A la barre, il déroule ses conclusions : le Mediator "n'a aucun rapport" avec les caractéristiques des amphétamines et ce "n'est pas un anorexigène", si l'on reprend notamment les critères de l'Agence européenne du médicament, qui considère qu'un médicament doit permettre une perte de poids de 10% pour être classé dans cette catégorie.

Or le Mediator, mis sur le marché comme antidiabétique en 1976 mais indûment prescrit comme coupe-faim jusqu'à son interdiction en 2009, ne provoquait qu'une perte de poids très modeste, selon Servier.

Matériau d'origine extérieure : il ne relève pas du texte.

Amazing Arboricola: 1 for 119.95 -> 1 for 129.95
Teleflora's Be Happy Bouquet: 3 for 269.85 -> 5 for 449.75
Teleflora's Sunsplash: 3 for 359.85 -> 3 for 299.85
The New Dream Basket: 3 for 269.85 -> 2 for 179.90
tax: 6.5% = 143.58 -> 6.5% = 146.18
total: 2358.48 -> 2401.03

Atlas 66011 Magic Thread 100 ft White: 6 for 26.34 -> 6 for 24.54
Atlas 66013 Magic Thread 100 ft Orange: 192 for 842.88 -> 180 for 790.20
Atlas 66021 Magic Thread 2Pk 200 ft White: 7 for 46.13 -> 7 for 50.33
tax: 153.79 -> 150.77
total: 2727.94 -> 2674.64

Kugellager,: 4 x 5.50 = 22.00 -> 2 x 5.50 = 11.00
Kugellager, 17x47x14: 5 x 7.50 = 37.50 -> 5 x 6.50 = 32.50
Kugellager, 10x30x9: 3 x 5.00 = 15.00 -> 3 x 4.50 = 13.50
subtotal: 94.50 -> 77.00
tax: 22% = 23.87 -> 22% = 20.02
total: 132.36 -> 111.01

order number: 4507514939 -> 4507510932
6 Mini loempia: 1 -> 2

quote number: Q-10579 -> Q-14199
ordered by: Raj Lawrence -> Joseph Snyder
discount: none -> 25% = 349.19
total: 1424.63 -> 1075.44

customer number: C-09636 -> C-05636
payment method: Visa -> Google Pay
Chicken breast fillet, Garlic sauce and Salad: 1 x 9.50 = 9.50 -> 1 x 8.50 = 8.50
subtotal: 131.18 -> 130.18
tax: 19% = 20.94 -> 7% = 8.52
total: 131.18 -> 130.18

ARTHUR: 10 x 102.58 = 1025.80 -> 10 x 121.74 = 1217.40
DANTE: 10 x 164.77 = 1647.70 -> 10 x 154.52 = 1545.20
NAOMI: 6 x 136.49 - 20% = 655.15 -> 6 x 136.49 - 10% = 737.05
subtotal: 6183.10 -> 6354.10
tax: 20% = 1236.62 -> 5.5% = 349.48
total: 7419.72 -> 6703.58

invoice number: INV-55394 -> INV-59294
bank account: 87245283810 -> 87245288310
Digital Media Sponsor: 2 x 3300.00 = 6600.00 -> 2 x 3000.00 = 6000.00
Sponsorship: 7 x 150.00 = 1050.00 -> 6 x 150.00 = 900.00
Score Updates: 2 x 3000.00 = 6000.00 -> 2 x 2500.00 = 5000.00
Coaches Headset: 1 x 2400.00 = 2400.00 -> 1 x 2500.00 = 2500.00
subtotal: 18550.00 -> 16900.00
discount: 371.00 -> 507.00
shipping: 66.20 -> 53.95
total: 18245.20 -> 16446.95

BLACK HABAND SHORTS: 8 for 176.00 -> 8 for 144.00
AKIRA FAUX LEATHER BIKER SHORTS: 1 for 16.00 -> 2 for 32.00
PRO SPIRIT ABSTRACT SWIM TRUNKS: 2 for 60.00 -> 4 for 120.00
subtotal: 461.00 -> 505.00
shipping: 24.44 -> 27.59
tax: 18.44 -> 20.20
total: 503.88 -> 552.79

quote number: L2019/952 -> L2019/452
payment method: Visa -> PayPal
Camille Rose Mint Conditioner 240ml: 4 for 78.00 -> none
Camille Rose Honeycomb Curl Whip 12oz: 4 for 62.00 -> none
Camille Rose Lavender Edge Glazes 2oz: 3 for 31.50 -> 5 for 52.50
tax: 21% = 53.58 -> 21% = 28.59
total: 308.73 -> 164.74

"Il y a une différence entre ne pas avoir une indication parce qu'il ne correspond pas aux critères des agences du médicament et avoir un effet anorexigène, même faible, qui entraîne des effets défavorables", observe Martine Verdier, avocate de parties civiles.

"Vous n’avez pas d’effet anorexigène léger. Ou vous êtes un anorexigène ou vous ne l’êtes pas", persiste le scientifique.

Enfin, il assure que les atteintes cardiaques et pulmonaires de milliers de victimes sont principalement liées à des "co-facteurs", qui ont agi en "synergie" avec le Mediator, et non au médicament lui-même.

« Le Médiator, c'est un produit toxique, c'est indiscutable »

Les personnes touchées étaient plus souvent des fumeurs, ou sous antidépresseurs ou souffrant d'apnée du sommeil, trois facteurs qui entraînent une augmentation de la sérotonine dans le sang, une hormone qui peut être impliquée dans les atteintes des valves cardiaques, argumente le pharmacologue.

Le Mediator, "c'est un produit toxique, c'est indiscutable", dit-il du bout des lèvres. Tout en maintenant son hypothèse des "co-facteurs".

Un exposé qui révolte Fayza, partie civile de 61 ans, qui ne souhaite pas donner son nom de famille : "Quand il explique ça, ça me fait mal. Chez nous, on ne fume pas".

"C'est l'argent qui parle", estime-t-elle à la sortie de l'audience. "Pour les gens qui sont morts, qui sont handicapés, il n'a pas honte ?"

Cette habitante de Seine-Saint-Denis a pris du Mediator pendant quatre ans sur les conseils de son médecin, parce qu'elle ne parvenait pas à perdre les kilos pris après ses grossesses.

"J'ai perdu zéro gramme et aujourd'hui, j'ai des trous dans le cœur, je suis handicapée à 90%", explique Fayza, qui vient régulièrement à l'audience malgré ses difficultés pour se déplacer.

https://www.whatsupdoc-lemag.fr/article/le-proces-en-appel-du-mediator-commence-petit-tour-dhorizon-des-grandes-dates-de-cette

Les laboratoires Servier et leur ancien directeur général, Jean-Philippe Seta, sont rejugés depuis le 9 janvier pour tromperie aggravée, homicides et blessures involontaires, escroquerie et obtention d'indue de l'autorisation de mise sur le marché du Mediator.